Offenders are caught during random urine tests, random checks in barracks and word of mouth. For the most part, it's fellow soldiers and supervisors who notice a problem and notify authorities, Dunlap said. Soldiers who come forward and admit they have a problem typically face little or no punishment and are given counseling and medical treatment, Dunlap added.
“Some of the young soldiers just can't handle the stress,” said Capt. Christopher Krafchek, a military defense lawyer who has seen many drug and alcohol cases in Iraq.
One of those soldiers, Pvt. Emily Hamilton, was having trouble relaxing when a fellow soldier offered her a pipe full of hashish, she testified during her court- martial last month at Camp Liberty.
“It was sitting on his dresser and I grabbed it,” she told the judge, Col. Patrick J. Reinert, a military judge with the 5th Judicial Circuit who travels throughout Iraq to hear cases. “It helped me go right to sleep.”

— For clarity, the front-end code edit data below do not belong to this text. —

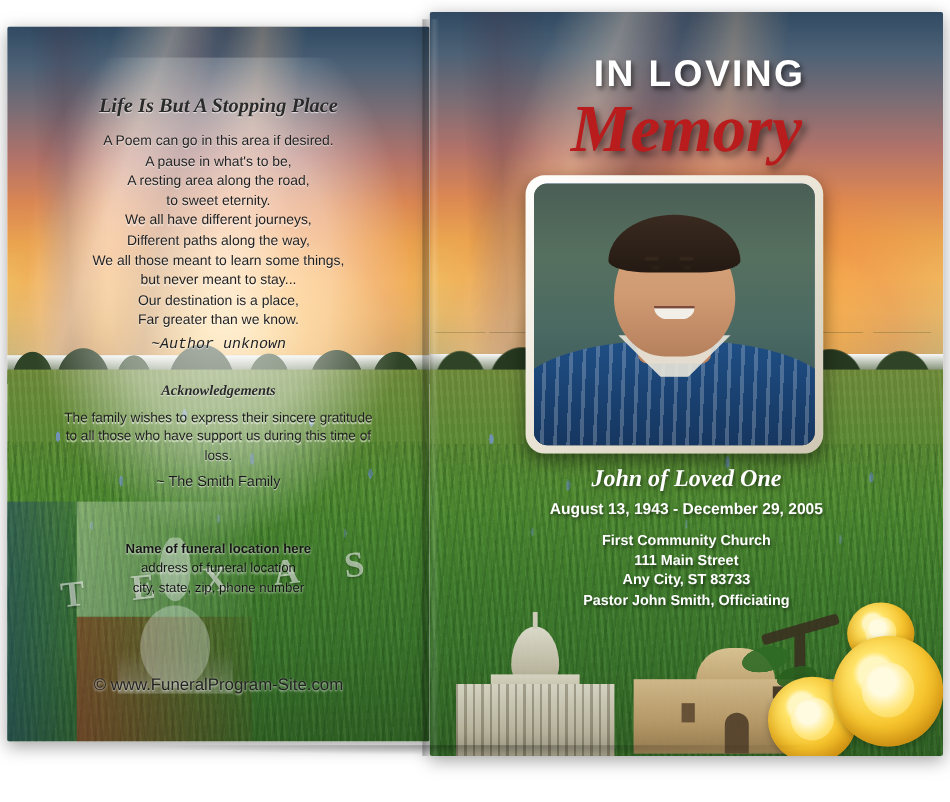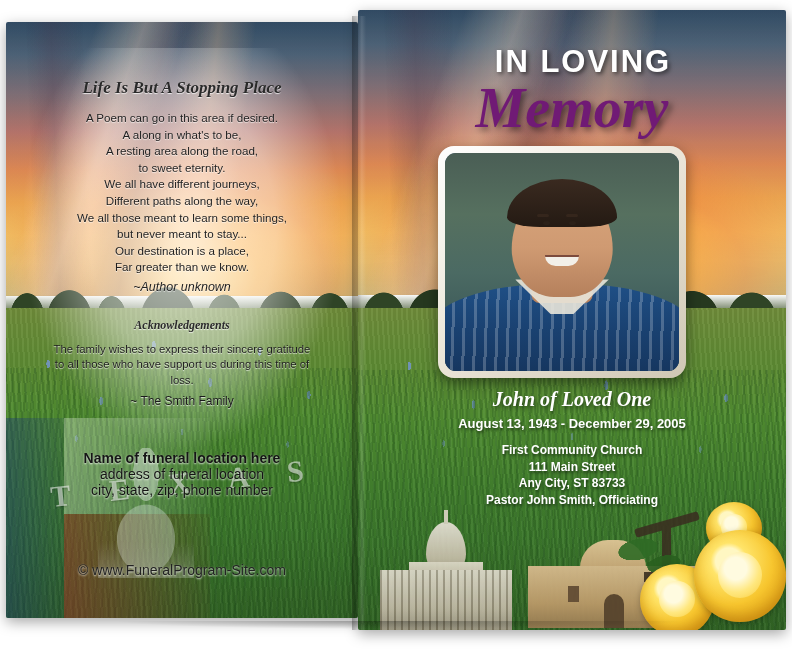"A along in what's to" div { text: along -> pause }
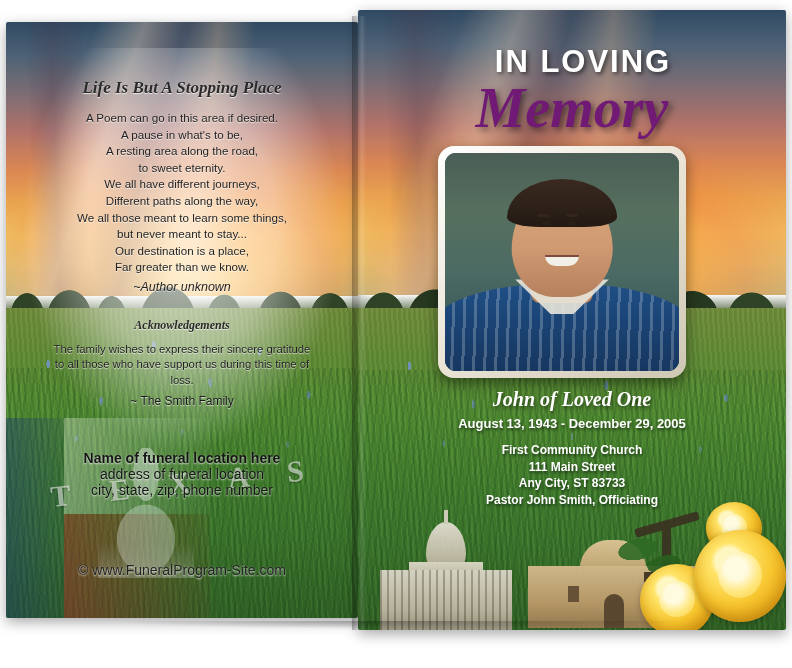"Memory" .memory-word { color: #701a75 -> #b91c1c }
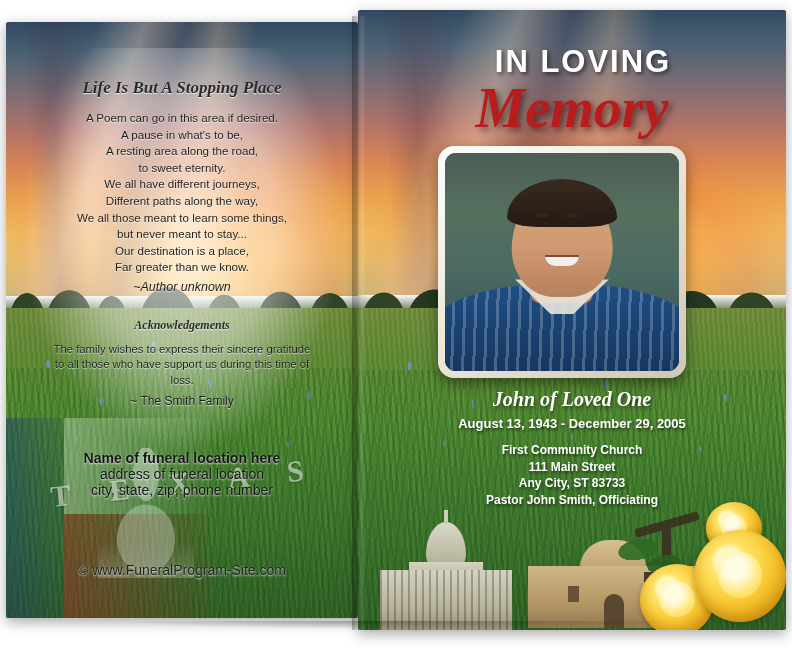"~Author unknown" .poem-author { font-family: Liberation Sans, sans-serif -> Liberation Mono, monospace }
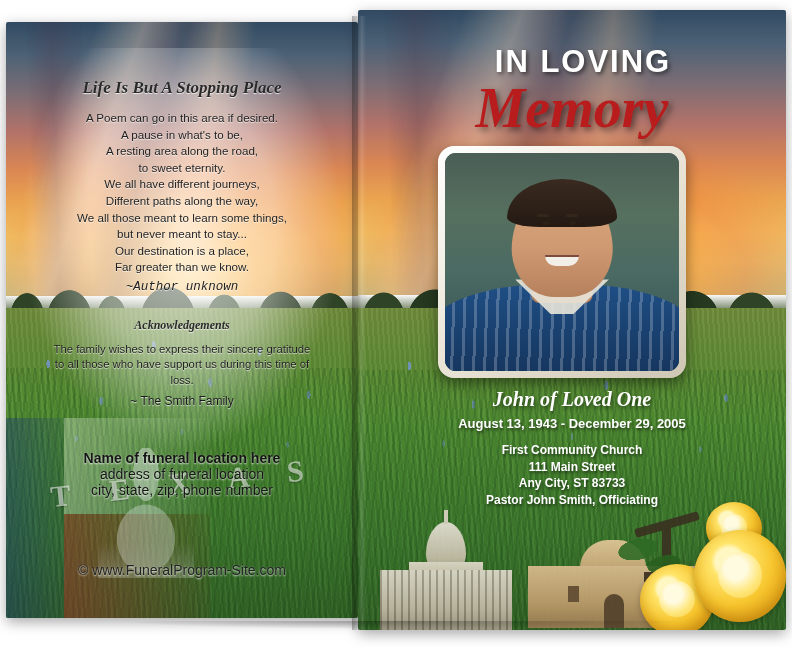"Name of funeral location here" .funeral-info { font-size: 14px -> 11px }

Hamilton was convicted on possession and wrongful use of marijuana and one count of wrongful distribution of Valium. She was found not guilty of two other counts of distribution. She was sentenced to one year of confinement, reduction from E-3 to E-1, and a bad conduct discharge.
Dunlap said other staff judge advocates told him that the number of drug- and alcohol-related charges typically peaks in the middle of a 12-month tour but fall as the deployment ends.
The reason is simple. Soldiers who get in trouble toward the end of a deployment risk staying in Iraq for a trial, while their friends go home.